> _Your objective_: Set the data down again, exactly as it reads, but without the pictures.

> _Dataset records_:
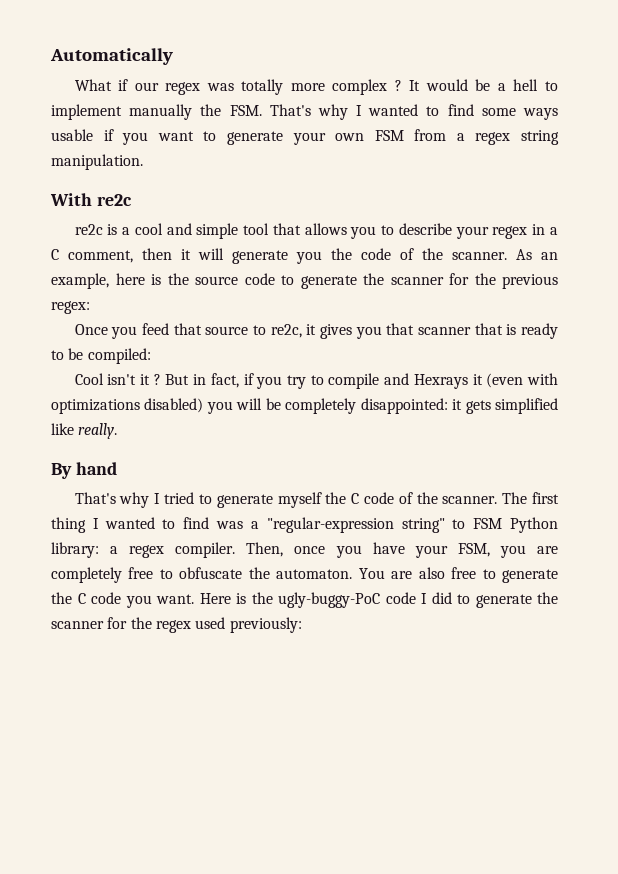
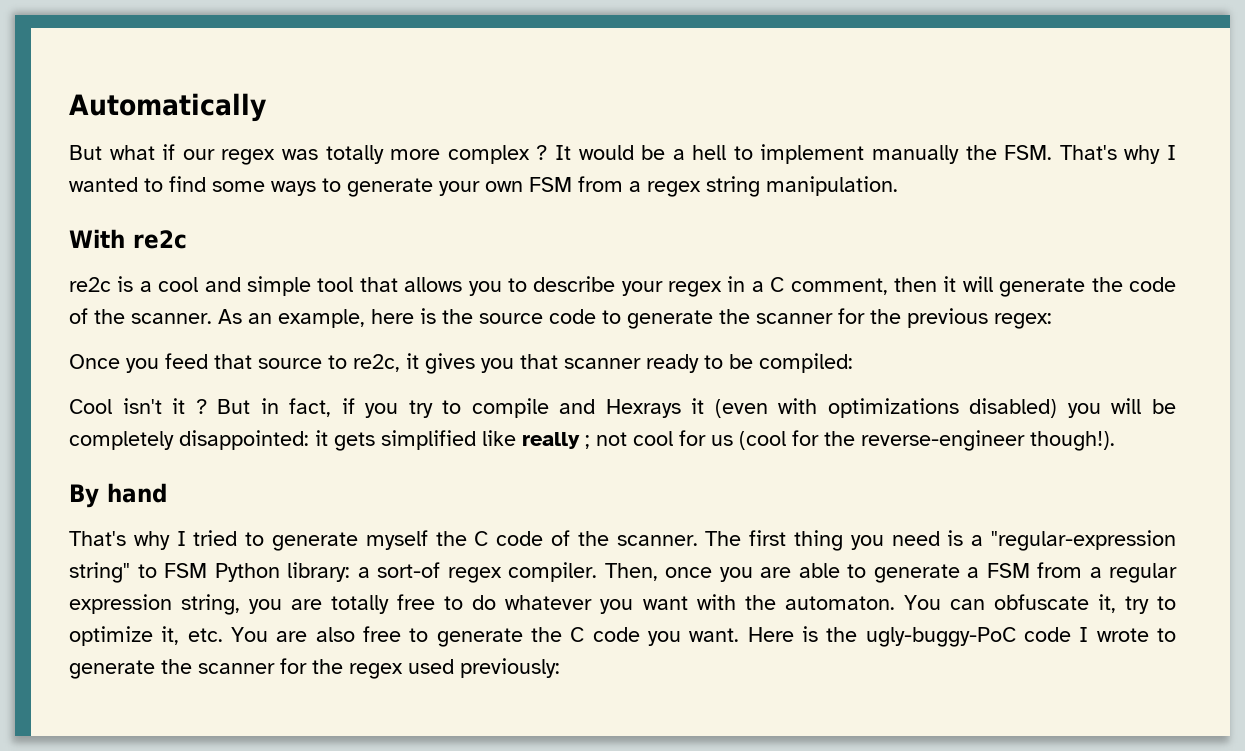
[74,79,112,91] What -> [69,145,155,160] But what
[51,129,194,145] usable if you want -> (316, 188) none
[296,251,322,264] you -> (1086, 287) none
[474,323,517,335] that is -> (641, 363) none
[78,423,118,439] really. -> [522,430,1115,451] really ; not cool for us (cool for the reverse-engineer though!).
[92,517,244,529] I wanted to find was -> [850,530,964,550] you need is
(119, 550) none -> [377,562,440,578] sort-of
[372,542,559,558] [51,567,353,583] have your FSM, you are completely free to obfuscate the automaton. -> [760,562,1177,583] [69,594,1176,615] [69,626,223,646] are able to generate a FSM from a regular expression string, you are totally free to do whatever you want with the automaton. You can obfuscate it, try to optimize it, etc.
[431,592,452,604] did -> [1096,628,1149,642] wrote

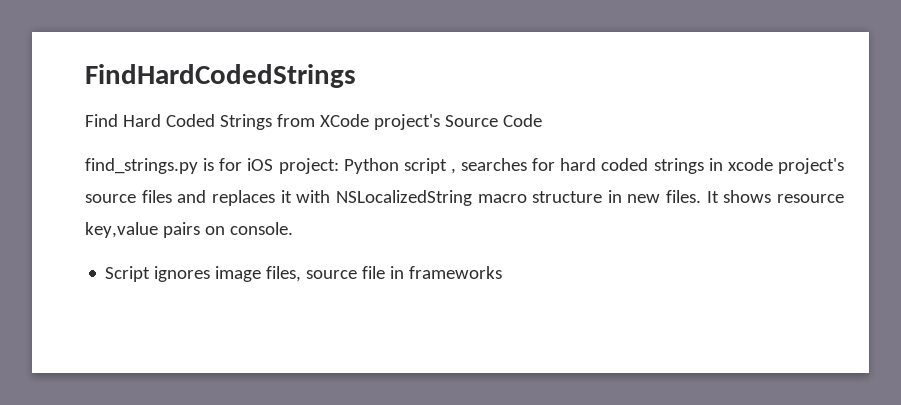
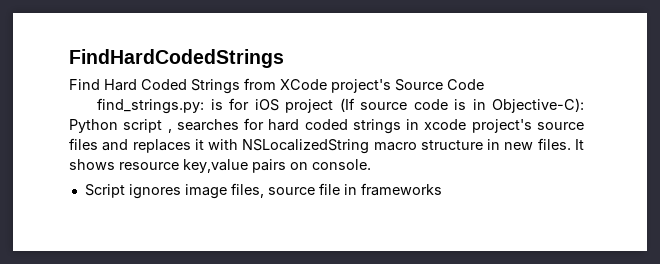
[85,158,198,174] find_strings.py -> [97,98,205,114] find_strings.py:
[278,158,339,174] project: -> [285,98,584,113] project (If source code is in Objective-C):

> _Task answer_:
[74,79,112,91] What -> [69,145,155,160] But what
[51,129,194,145] usable if you want -> (316, 188) none
[296,251,322,264] you -> (1086, 287) none
[474,323,517,335] that is -> (641, 363) none
[78,423,118,439] really. -> [522,430,1115,451] really ; not cool for us (cool for the reverse-engineer though!).
[92,517,244,529] I wanted to find was -> [850,530,964,550] you need is
(119, 550) none -> [377,562,440,578] sort-of
[372,542,559,558] [51,567,353,583] have your FSM, you are completely free to obfuscate the automaton. -> [760,562,1177,583] [69,594,1176,615] [69,626,223,646] are able to generate a FSM from a regular expression string, you are totally free to do whatever you want with the automaton. You can obfuscate it, try to optimize it, etc.
[431,592,452,604] did -> [1096,628,1149,642] wrote

[85,158,198,174] find_strings.py -> [97,98,205,114] find_strings.py:
[278,158,339,174] project: -> [285,98,584,113] project (If source code is in Objective-C):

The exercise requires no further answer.